SUPPLIED RECORDS below:

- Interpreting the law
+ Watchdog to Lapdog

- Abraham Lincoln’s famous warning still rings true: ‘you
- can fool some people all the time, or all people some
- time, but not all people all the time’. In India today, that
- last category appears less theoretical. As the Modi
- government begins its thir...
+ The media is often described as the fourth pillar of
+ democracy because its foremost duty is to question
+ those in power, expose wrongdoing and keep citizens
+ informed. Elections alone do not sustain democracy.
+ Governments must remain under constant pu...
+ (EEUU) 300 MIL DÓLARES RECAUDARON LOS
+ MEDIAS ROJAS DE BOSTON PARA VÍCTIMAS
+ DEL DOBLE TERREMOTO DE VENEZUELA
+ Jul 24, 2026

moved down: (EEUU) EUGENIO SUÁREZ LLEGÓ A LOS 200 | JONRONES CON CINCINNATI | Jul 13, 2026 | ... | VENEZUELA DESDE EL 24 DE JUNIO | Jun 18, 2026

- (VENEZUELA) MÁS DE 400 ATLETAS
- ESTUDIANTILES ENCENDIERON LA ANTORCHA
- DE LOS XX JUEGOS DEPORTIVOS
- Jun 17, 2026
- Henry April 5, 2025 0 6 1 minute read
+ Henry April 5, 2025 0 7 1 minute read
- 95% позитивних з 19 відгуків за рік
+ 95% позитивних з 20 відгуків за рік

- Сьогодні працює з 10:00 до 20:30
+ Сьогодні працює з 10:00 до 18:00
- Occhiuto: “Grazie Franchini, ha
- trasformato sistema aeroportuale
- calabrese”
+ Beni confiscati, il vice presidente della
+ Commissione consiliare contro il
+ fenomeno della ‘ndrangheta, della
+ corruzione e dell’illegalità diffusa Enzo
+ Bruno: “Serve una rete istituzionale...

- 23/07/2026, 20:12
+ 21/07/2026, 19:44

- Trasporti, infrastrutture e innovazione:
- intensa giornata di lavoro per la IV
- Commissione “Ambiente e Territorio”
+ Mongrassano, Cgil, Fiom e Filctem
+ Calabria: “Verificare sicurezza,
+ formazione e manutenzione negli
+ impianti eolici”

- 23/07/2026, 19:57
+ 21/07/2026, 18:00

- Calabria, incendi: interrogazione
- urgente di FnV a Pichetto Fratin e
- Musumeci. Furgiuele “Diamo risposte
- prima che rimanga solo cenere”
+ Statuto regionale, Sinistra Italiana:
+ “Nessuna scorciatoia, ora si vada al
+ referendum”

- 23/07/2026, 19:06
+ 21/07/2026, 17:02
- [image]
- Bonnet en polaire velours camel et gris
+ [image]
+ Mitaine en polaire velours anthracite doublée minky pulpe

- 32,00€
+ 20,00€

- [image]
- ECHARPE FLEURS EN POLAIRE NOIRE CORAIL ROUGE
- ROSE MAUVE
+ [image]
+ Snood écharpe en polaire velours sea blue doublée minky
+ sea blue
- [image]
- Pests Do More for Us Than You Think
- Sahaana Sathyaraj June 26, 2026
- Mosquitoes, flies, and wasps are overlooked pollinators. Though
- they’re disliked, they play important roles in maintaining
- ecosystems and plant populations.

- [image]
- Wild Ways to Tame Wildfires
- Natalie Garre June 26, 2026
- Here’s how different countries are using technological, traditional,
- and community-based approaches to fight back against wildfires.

End of SUPPLIED RECORDS.

TASK ITEM:
Above are the records; print exactly the lines from the line with "- Сьогодні працює з 10:00 до 20:30" to the line with "- urgente di FnV a Pichetto Fratin e", including both, and nothing else.

SOLUTION TO THIS PROBLEM:
- Сьогодні працює з 10:00 до 20:30
+ Сьогодні працює з 10:00 до 18:00
- Occhiuto: “Grazie Franchini, ha
- trasformato sistema aeroportuale
- calabrese”
+ Beni confiscati, il vice presidente della
+ Commissione consiliare contro il
+ fenomeno della ‘ndrangheta, della
+ corruzione e dell’illegalità diffusa Enzo
+ Bruno: “Serve una rete istituzionale...

- 23/07/2026, 20:12
+ 21/07/2026, 19:44

- Trasporti, infrastrutture e innovazione:
- intensa giornata di lavoro per la IV
- Commissione “Ambiente e Territorio”
+ Mongrassano, Cgil, Fiom e Filctem
+ Calabria: “Verificare sicurezza,
+ formazione e manutenzione negli
+ impianti eolici”

- 23/07/2026, 19:57
+ 21/07/2026, 18:00

- Calabria, incendi: interrogazione
- urgente di FnV a Pichetto Fratin e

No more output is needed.